- WORK TO COMPLETE
When a line of the entries contains the word "none", report that line.
++++
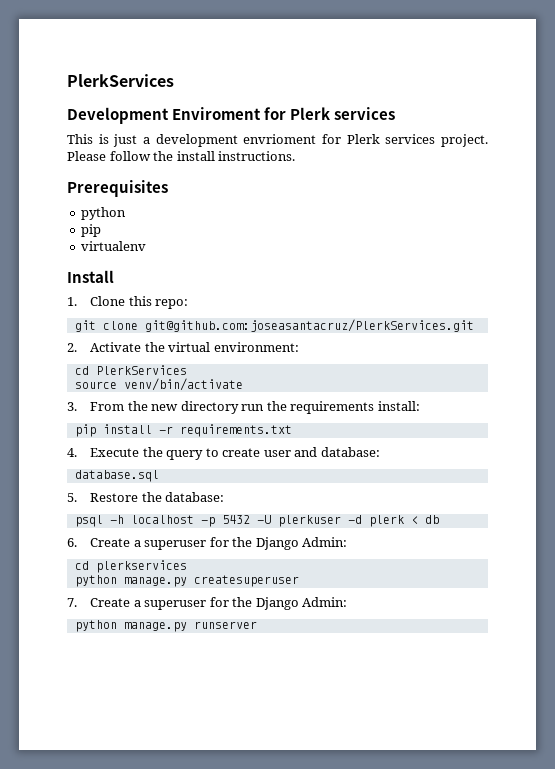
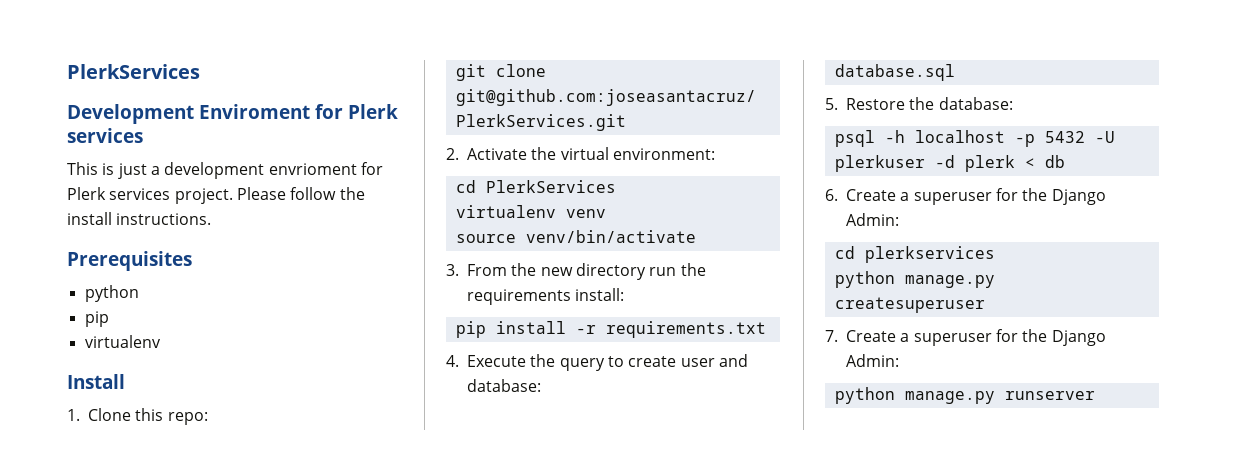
(187, 370) none -> [455,205,606,218] // virtualenv venv

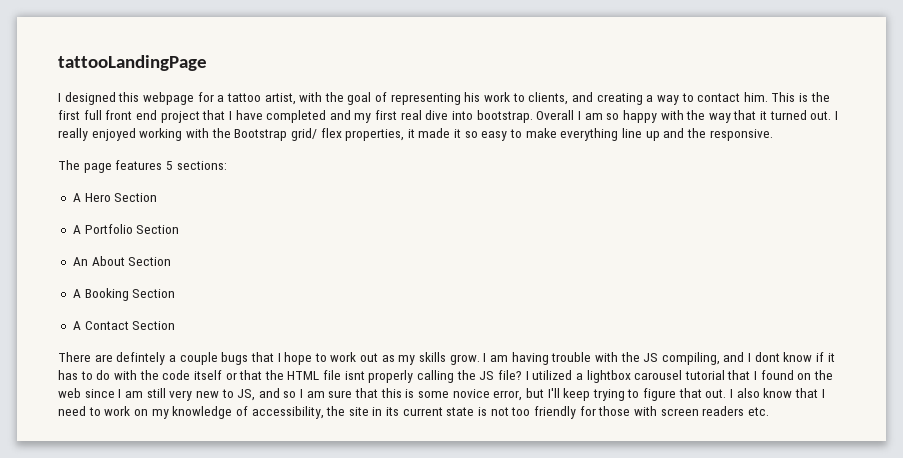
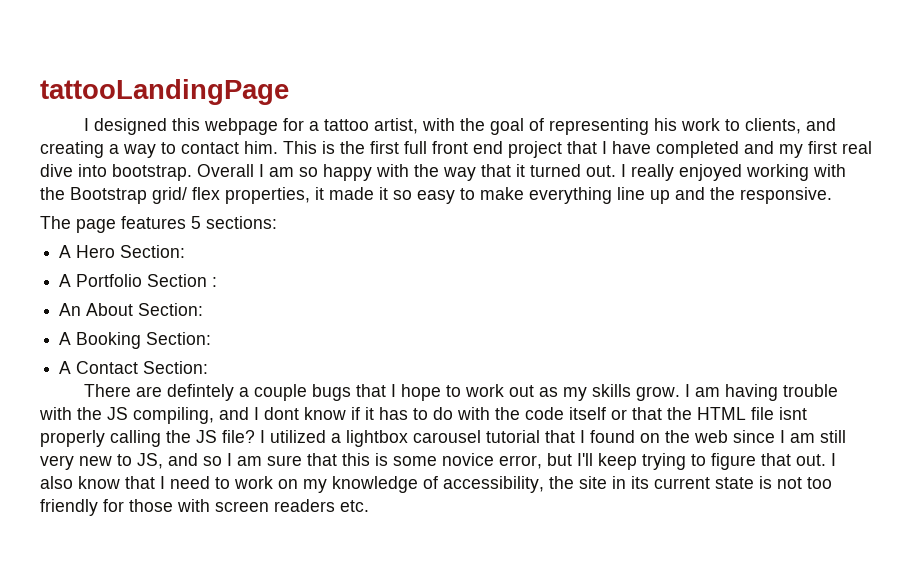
[114,193,158,202] Section -> [120,245,186,258] Section:
(180, 229) none -> [212,277,218,287] :
[128,257,172,266] Section -> [138,303,204,316] Section:
[132,289,176,298] Section -> [146,332,212,345] Section:
[132,321,176,330] Section -> [143,361,209,374] Section:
++++
- RESULT
(187, 370) none -> [455,205,606,218] // virtualenv venv
(180, 229) none -> [212,277,218,287] :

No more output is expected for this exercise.